From: David Schultz <das@FreeBSD.ORG>
To: Ed Ravin <eravin@panix.com>
Cc: freebsd-gnats-submit@FreeBSD.ORG
Subject: Re: misc/113668: scandir(3) uses st_size of directory in unsupported manner
Date: Sun, 13 Jan 2008 05:03:10 -0500

 In the original Unix, directories were just files. FreeBSD has
 always supported that philosophy; you can still `cat' a directory,
 and so it makes sense that st_size gives you the size in bytes.
 It's not scandir's fault that System V made directories more
 magical, then POSIX came along and had to cope with it, then the
 ZFS team exploited the underspecification in POSIX for their own
 nefarious purposes. :) That said, given that FreeBSD now has ZFS,
 and some of the ZFS utils probably assume the new ZFS rules for
 st_size, I guess we ought to do something!
 
 Note that this is just a performance problem, since scandir will
 realloc the array as necessary.

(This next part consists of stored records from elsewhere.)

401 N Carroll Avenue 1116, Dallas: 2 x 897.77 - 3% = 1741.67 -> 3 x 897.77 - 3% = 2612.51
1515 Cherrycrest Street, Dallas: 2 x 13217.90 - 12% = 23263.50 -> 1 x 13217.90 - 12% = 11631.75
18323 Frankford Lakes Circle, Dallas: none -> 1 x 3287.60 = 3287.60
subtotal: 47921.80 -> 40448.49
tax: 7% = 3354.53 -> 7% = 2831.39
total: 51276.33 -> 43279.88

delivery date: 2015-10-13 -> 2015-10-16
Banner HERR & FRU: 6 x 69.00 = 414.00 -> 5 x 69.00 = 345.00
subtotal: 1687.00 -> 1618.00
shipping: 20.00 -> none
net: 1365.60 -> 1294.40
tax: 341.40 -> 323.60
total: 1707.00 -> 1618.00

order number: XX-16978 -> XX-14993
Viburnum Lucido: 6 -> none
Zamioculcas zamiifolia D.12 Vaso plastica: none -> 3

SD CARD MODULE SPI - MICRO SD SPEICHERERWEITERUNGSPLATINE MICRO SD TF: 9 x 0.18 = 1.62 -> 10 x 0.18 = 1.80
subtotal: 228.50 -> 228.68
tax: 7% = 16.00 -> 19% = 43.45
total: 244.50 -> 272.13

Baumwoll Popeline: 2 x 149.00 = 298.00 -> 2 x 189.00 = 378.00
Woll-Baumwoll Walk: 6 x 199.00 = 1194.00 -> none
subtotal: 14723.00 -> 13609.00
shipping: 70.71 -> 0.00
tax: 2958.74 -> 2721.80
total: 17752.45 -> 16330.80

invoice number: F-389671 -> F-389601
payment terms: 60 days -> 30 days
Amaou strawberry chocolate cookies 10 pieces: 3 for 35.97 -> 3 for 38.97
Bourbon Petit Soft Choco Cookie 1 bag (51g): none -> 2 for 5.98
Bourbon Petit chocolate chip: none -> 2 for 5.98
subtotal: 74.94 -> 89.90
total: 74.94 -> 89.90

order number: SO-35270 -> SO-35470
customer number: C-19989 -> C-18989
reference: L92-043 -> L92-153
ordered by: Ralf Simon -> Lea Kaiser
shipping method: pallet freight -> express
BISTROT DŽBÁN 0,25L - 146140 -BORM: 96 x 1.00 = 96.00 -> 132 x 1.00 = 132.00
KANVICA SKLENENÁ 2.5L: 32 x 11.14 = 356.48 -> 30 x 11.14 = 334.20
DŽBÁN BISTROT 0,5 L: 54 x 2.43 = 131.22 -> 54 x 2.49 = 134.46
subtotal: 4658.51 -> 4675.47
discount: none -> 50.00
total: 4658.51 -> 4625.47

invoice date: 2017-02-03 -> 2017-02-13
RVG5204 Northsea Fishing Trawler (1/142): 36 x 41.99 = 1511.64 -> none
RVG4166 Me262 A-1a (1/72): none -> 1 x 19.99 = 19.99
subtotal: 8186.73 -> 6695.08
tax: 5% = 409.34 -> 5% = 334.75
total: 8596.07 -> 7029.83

However, it does the increases in
 increments of 10 entries, and it should probably realloc
 multiplicatively so the amortized cost of the reallocs is linear.
 I'm not sure what to do about the initial estimate, though.
 If we really want to support every old st_size value filesystem
 designers come up with, we need to worry about st_size being too
 large as well, so we basically shouldn't use it at all...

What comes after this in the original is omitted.